Un cantiere durato 10 anni, condotto dall’artista insieme agli artigiani della zona, ha recuperato materiali e oggetti esistenti nel rispetto della tradizione e dello spirito del luogo. Così il pavimento in cotto è stato restaurato, le pareti interne sono state ridisegnate; sono state aperte finestre sul giardino e le colline circostanti per illuminare l’intero volume, in cui Coda Zabetta ha ricavato anche uno studio con un archivio di opere e un soppalco in legno – per due camere da letto e un piccolo guardaroba – dove le stanze, intrecciate come un caldo alveare, sono delimitate da pannelli in metallo grezzo a saliscendi. Anche qui libri, disegni, vhs, design d’autore, mobili ereditati; capolavori di Mario Giacomelli, Luigi Ghirri, Emilio Scanavino, Enzo Mauri, Carlo Valsecchi convivono con tele del Seicento.

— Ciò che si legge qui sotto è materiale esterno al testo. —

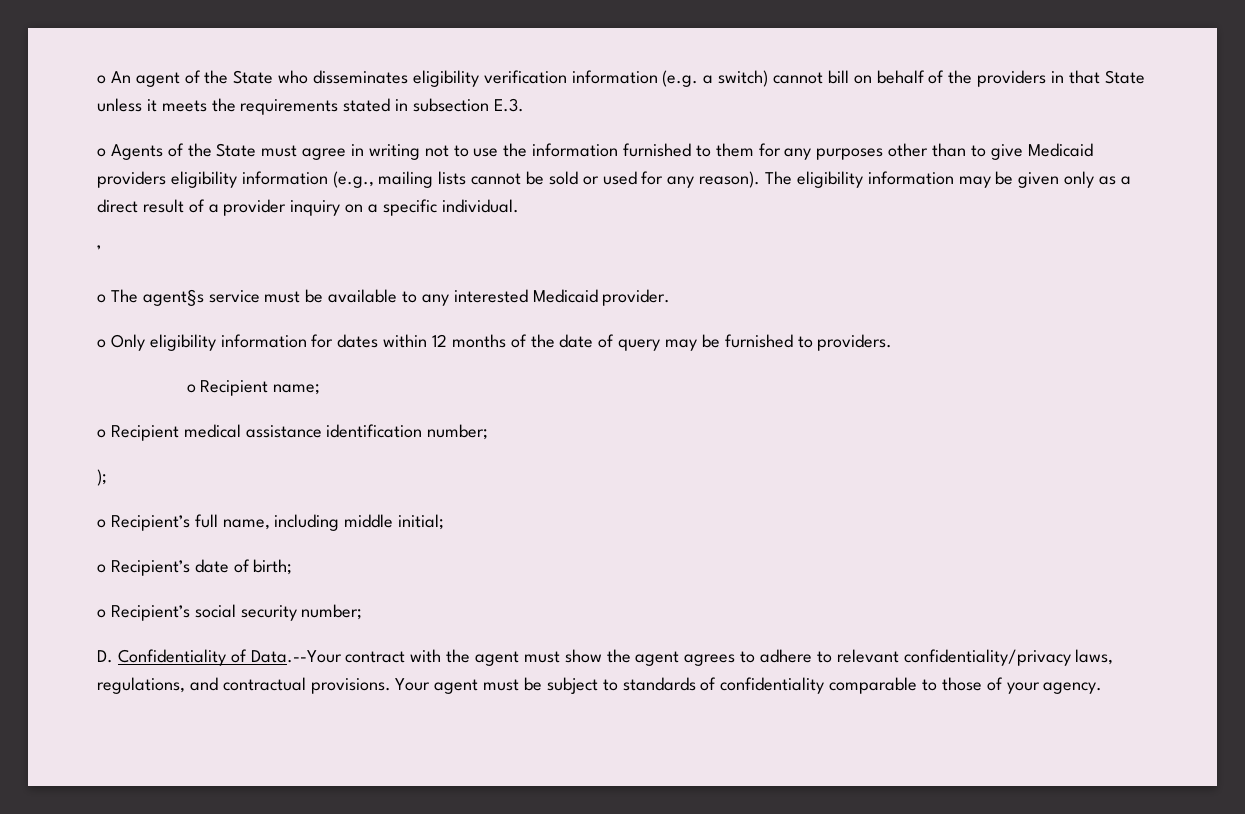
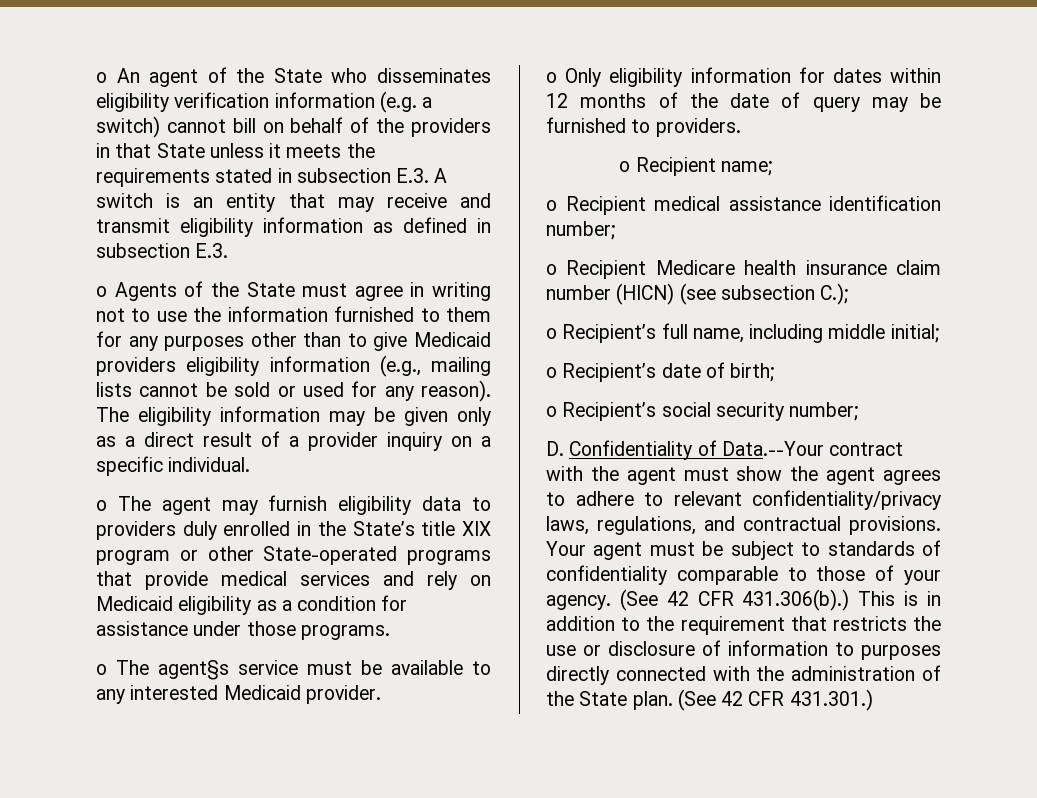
- o An agent of the State who disseminates eligibility verification information (e.g. a switch) cannot bill on behalf of the providers in that State unless it meets the requirements stated in subsection E.3.
+ o An agent of the State who disseminates eligibility verification information (e.g. a switch) cannot bill on behalf of the providers in that State unless it meets the requirements stated in subsection E.3. A switch is an entity that may receive and transmit eligibility information as defined in subsection E.3.
- ’
+ o The agent may furnish eligibility data to providers duly enrolled in the State’s title XIX program or other State-operated programs that provide medical services and rely on Medicaid eligibility as a condition for assistance under those programs.
- );
+ o Recipient Medicare health insurance claim number (HICN) (see subsection C.);
+ (See 42 CFR 431.306(b).) This is in addition to the requirement that restricts the use or disclosure of information to purposes directly connected with the administration of the State plan. (See 42 CFR 431.301.)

«Amo trascorrere qui mesi interi, soprattutto d’inverno. L’anno scorso ci ho speso lunghe pause durante i cantieri di land art a Napoli e Portivy, in Bretagna. Ci ho vissuto la gestazione artistica, qui ho portato il dolore e la gioia, ne ho fatto un rifugio per la famiglia e gli amici. E è diventato la sede dei compleanni degli abitanti del paese e degli eventi pubblici. Tutti hanno le chiavi per entrare». Un’opera d’arte totale e umana, diventata un riferimento locale e un intervento di cura e rigenerazione del territorio. Consorzio Loretello è infatti anche un progetto per residenze d’artista, iniziativa che Coda Zabetta condivide con la compagna Paola Clerico, curatrice e consulente d’arte. «Ospitiamo i ragazzi dell’ultimo anno della London Metropolitan University che in Consorzio possono realizzare concretamente le tesi, portando un arricchimento a tutto il contesto. Quest’anno gli studenti sono stati 25. Collaboriamo con realtà culturali regionali e con una comunità di rifugiati politici che si trova a pochi chilometri di distanza. Questo spazio in movimento promuove il dialogo dei saperi e la valorizzazione del senso di appartenenza alla terra attraverso l’arte, la cultura, la prossimità. È una destinazione che vuole accogliere la vita in tutte le sue forme. Mi piace pensare che un luogo dalla vocazione sociale come un consorzio, che incarna uno spirito genuino di sostegno e collaborazione, sia diventato un sistema energico, poliedrico, fertile per proposte e stimoli. Dove a unire sono le idee».